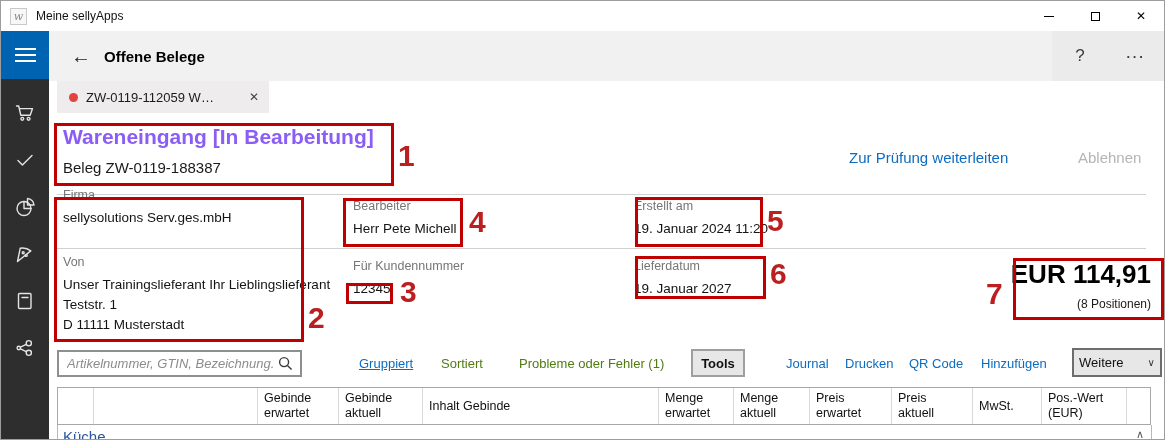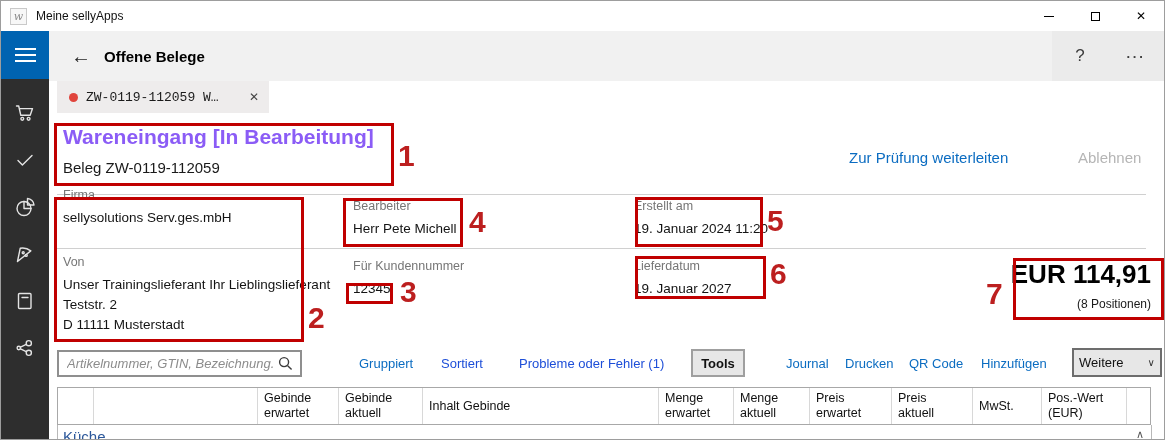--- a/index.html
+++ b/index.html
@@ -39,21 +39,21 @@
   .appbar-title { position:absolute; left:55px; top:0; height:50px; display:flex; align-items:center; font-size:15px; font-weight:700; color:#000; }
   .appbar-user { position:absolute; left:537px; top:0; height:50px; display:flex; align-items:center; font-size:15px; color:#1268bd; cursor:default; }
   .help-btn, .more-btn { position:absolute; top:0; width:56px; height:50px; border:none; background:#ebebeb; color:#3c3c3c; }
   .help-btn { right:56px; font-size:17px; }
   .more-btn { right:0; font-size:13px; letter-spacing:2px; font-weight:700; }
 
   
   .tabrow { position:absolute; left:48px; top:80px; right:0; height:32px; background:#fff; }
   .tab { position:absolute; left:8px; top:0; width:212px; height:32px; background:#eeecec; display:flex; align-items:center; padding:0 10px 0 12px; cursor:default; }
   .tab-dot { width:9px; height:9px; border-radius:50%; background:#e0443c; margin-right:8px; flex:none; }
-  .tab-label { font-size:13px; color:#1b1b1b; white-space:nowrap; flex:1;font-family:Liberation Mono, monospace; }
+  .tab-label { font-size:13px; color:#1b1b1b; white-space:nowrap; flex:1; }
   .tab-close { border:none; background:transparent; font-size:12px; color:#444; padding:0 0 0 6px; }
 
   
   .content { position:absolute; left:48px; top:112px; right:0; bottom:0; background:#fff; }
   .doc-title { position:absolute; left:14px; top:12px; font-size:21px; font-weight:700; color:#8b5cf6; }
   .doc-subtitle { position:absolute; left:14px; top:46px; font-size:15px; color:#1a1a1a; }
   .action-forward { position:absolute; left:800px; top:36px; font-size:15px; color:#0b6cc1; background:none; border:none; cursor:default; }
   .action-reject { position:absolute; left:1029px; top:36px; font-size:15px; color:#b5b5b5; background:none; border:none; cursor:default; }
   .divider { position:absolute; left:8px; right:18px; height:1px; background:#d0d0d0; }
   .div1 { top:81px; } .div2 { top:135px; }
@@ -72,22 +72,22 @@
   .total-positions { font-size:12px; color:#1a1a1a; margin-top:7px; }
 
   
   .search-box { position:absolute; left:8px; top:237px; width:245px; height:27px; border:2px solid #8f8f8f; background:#fff; display:flex; align-items:center; }
   .search-input { flex:1; border:none; outline:none; font-family:"Liberation Sans", sans-serif; font-style:italic; font-size:13px; color:#333; padding:0 4px 0 8px; min-width:0; background:transparent; }
   .search-input::placeholder { color:#8c8c8c; font-style:italic; }
   .search-btn { border:none; background:transparent; padding:0 7px 0 0; display:flex; align-items:center; }
   .search-btn svg { stroke:#3c3c3c; fill:none; stroke-width:1.5; }
   .tb-link { position:absolute; top:243px; font-size:13px; background:none; border:none; cursor:default; white-space:nowrap; }
   .blue { color:#0b6cc1; }
-  .dark { color:#1d4ed8; }
-  .lk-gruppiert { left:310px; }
+  .dark { color:#4d7c0f; }
+  .lk-gruppiert { left:310px; text-decoration:underline; }
   .lk-sortiert { left:392px; }
   .lk-probleme { left:470px; }
   .lk-journal { left:737px; }
   .lk-drucken { left:796px; }
   .lk-qrcode { left:860px; }
   .lk-hinzufuegen { left:932px; }
   .tools-btn { position:absolute; left:642px; top:236px; width:54px; height:28px; background:#e7e7e7; border:2px solid #9f9f9f; font-size:13px; color:#111; font-family:"Liberation Sans", sans-serif;font-weight:bold; }
   .weitere-btn { position:absolute; left:1023px; top:235px; width:90px; height:29px; background:#e7e7e7; border:2px solid #6d6d6d; font-size:13px; color:#111; display:flex; align-items:center; justify-content:center; gap:24px; font-family:"Liberation Sans", sans-serif; }
   .weitere-btn .chev { font-size:10px; color:#333; }
 
@@ -203,21 +203,21 @@
   <div class="tabrow">
     <div class="tab">
       <span class="tab-dot"></span>
       <span class="tab-label">ZW-0119-112059 W…</span>
       <button class="tab-close">✕</button>
     </div>
   </div>
 
   <div class="content">
     <div class="doc-title">Wareneingang [In Bearbeitung]</div>
-    <div class="doc-subtitle">Beleg ZW-0119-112059</div>
+    <div class="doc-subtitle">Beleg ZW-0119-188387</div>
     <button class="action-forward">Zur Prüfung weiterleiten</button>
     <button class="action-reject">Ablehnen</button>
 
     <div class="divider div1"></div>
     <div class="divider div2"></div>
 
     <div class="field f-firma">
       <div class="flabel">Firma</div>
       <div class="fvalue">sellysolutions Serv.ges.mbH</div>
     </div>
@@ -226,21 +226,21 @@
       <div class="fvalue">Herr Pete Michell</div>
     </div>
     <div class="field f-erstellt">
       <div class="flabel">Erstellt am</div>
       <div class="fvalue">19. Januar 2024 11:20</div>
     </div>
     <div class="field f-von">
       <div class="flabel">Von</div>
       <div class="fvalue">
         <div>Unser Trainingslieferant Ihr Lieblingslieferant</div>
-        <div>Teststr. 2</div>
+        <div>Teststr. 1</div>
         <div>D 11111 Musterstadt</div>
       </div>
     </div>
     <div class="field f-kunde">
       <div class="flabel">Für Kundennummer</div>
       <div class="fvalue">12345</div>
     </div>
     <div class="field f-liefer">
       <div class="flabel">Lieferdatum</div>
       <div class="fvalue">19. Januar 2027</div>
_ _ _
◆ **Problem**:
The lines to report are those in the material above that contain the word "transparent"; copy every one of them.

◆ **Response for this exercise**:
   .tab-close { border:none; background:transparent; font-size:12px; color:#444; padding:0 0 0 6px; }
   .search-input { flex:1; border:none; outline:none; font-family:"Liberation Sans", sans-serif; font-style:italic; font-size:13px; color:#333; padding:0 4px 0 8px; min-width:0; background:transparent; }
   .search-btn { border:none; background:transparent; padding:0 7px 0 0; display:flex; align-items:center; }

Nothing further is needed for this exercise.